In our demo, we're decode the RGB565 pixels, negate each component and re-package back into RGB565. The line
frame2jpg_cb(frame, quality, &buffer_jpeg, NULL);
1
encodes the RGB565 data into JPEG.
buffer_jpeg()
This function is called by the frame2jpg_cb encoding routine with chunks of JPEG encoded data. We're simply copying the produced data back into the camera frame buffer to override what will be sent to the user.
Speed
Speed is low.
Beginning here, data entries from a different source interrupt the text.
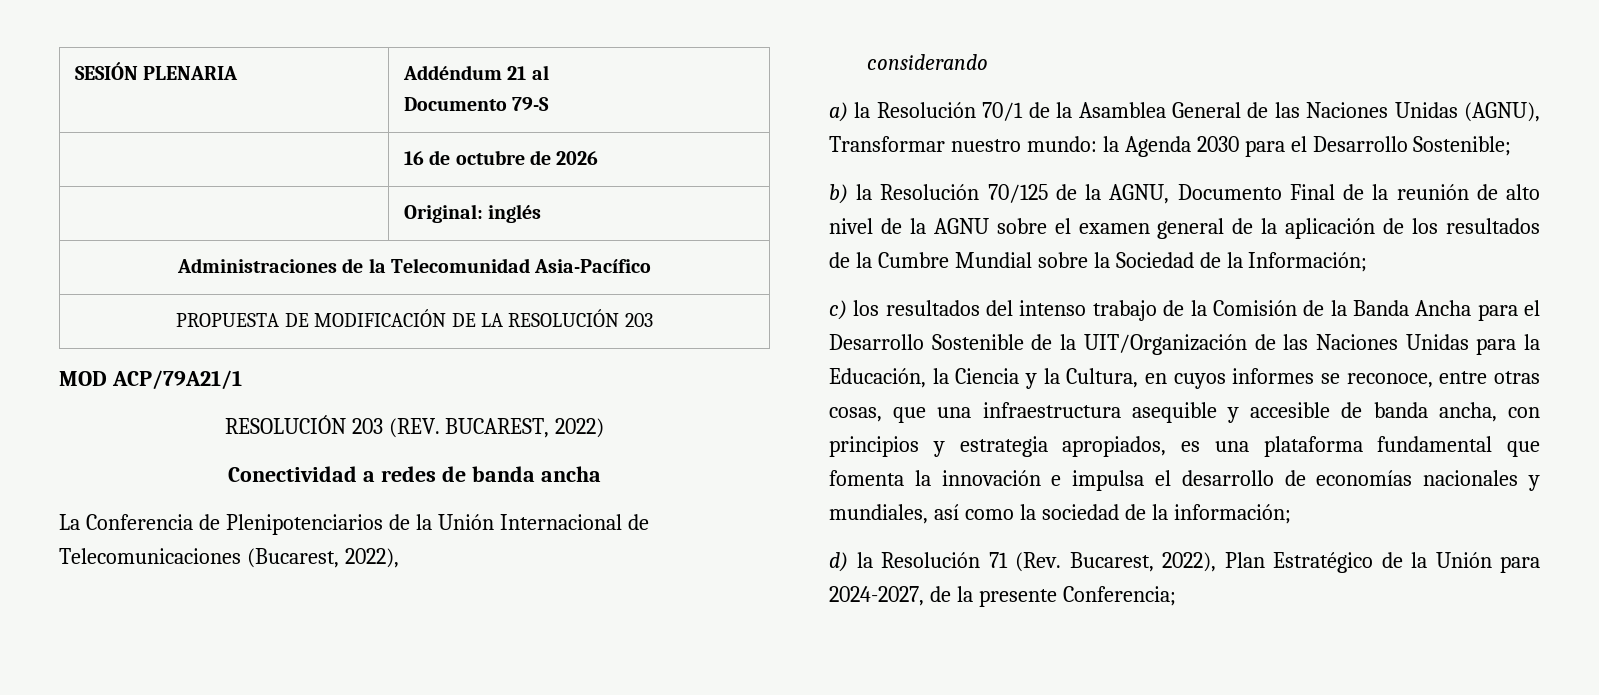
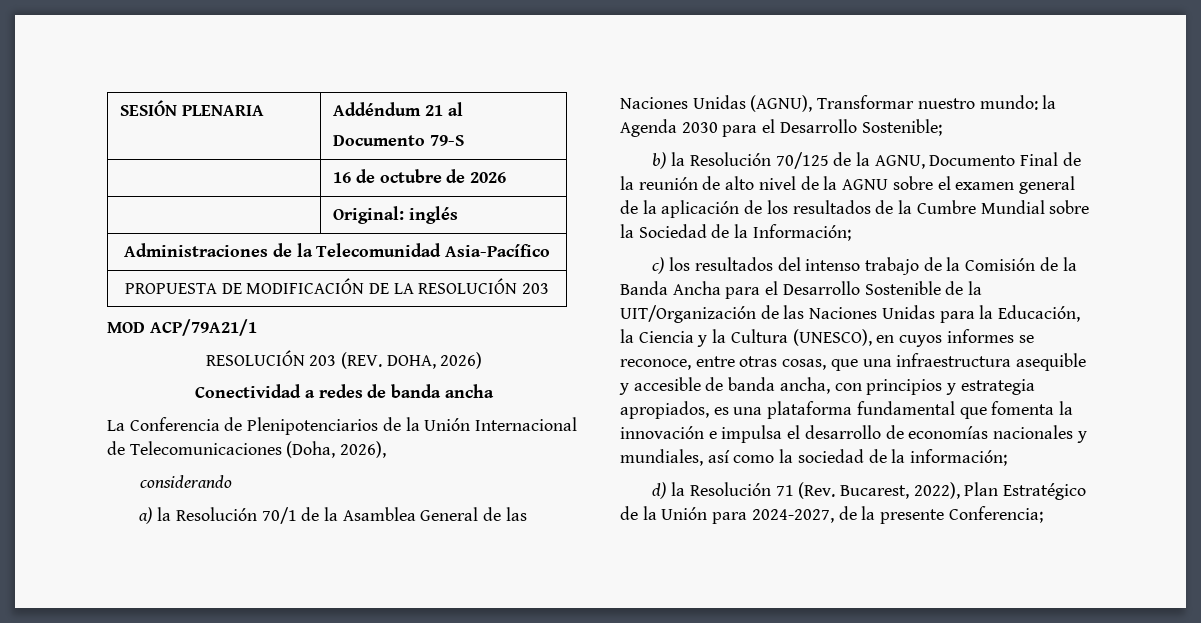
- RESOLUCIÓN 203 (REV. BUCAREST, 2022)
+ RESOLUCIÓN 203 (REV. DOHA, 2026)
- La Conferencia de Plenipotenciarios de la Unión Internacional de Telecomunicaciones (Bucarest, 2022),
+ La Conferencia de Plenipotenciarios de la Unión Internacional de Telecomunicaciones (Doha, 2026),
- c) los resultados del intenso trabajo de la Comisión de la Banda Ancha para el Desarrollo Sostenible de la UIT/Organización de las Naciones Unidas para la Educación, la Ciencia y la Cultura, en cuyos informes se reconoce, entre otras cosas, que una infraestructura asequible y accesible de banda ancha, con principios y estrategia apropiados, es una plataforma fundamental que fomenta la innovación e impulsa el desarrollo de economías nacionales y mundiales, así como la sociedad de la información;
+ c) los resultados del intenso trabajo de la Comisión de la Banda Ancha para el Desarrollo Sostenible de la UIT/Organización de las Naciones Unidas para la Educación, la Ciencia y la Cultura (UNESCO), en cuyos informes se reconoce, entre otras cosas, que una infraestructura asequible y accesible de banda ancha, con principios y estrategia apropiados, es una plataforma fundamental que fomenta la innovación e impulsa el desarrollo de economías nacionales y mundiales, así como la sociedad de la información;

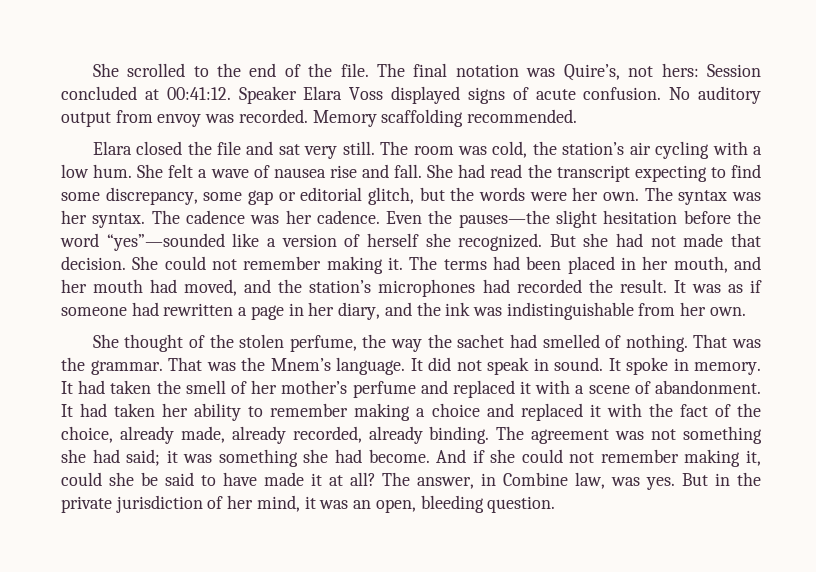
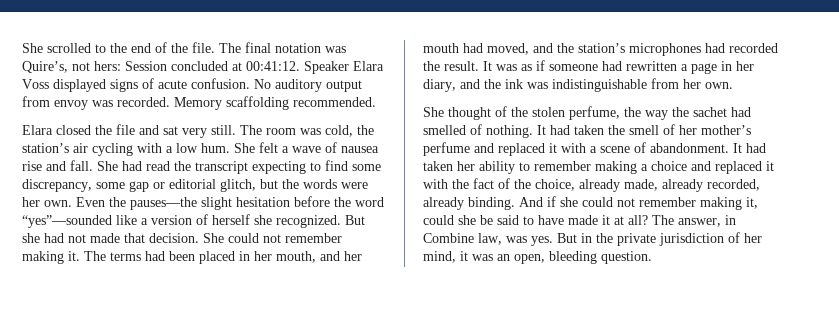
- The syntax was her syntax. The cadence was her cadence.
- That was the grammar. That was the Mnem’s language. It did not speak in sound. It spoke in memory.
- The agreement was not something she had said; it was something she had become.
On my Freenove S3 camera it takes 300-400 ms to modify the pixels and encode them to JPEG. Add to that the WiFi lag and you can expect 1-2 FPS as a realistic estimate.
If you can, you should stream the original jpeg data as-is and save a lot of strain to the CPU. Use this code only is strictly necessary.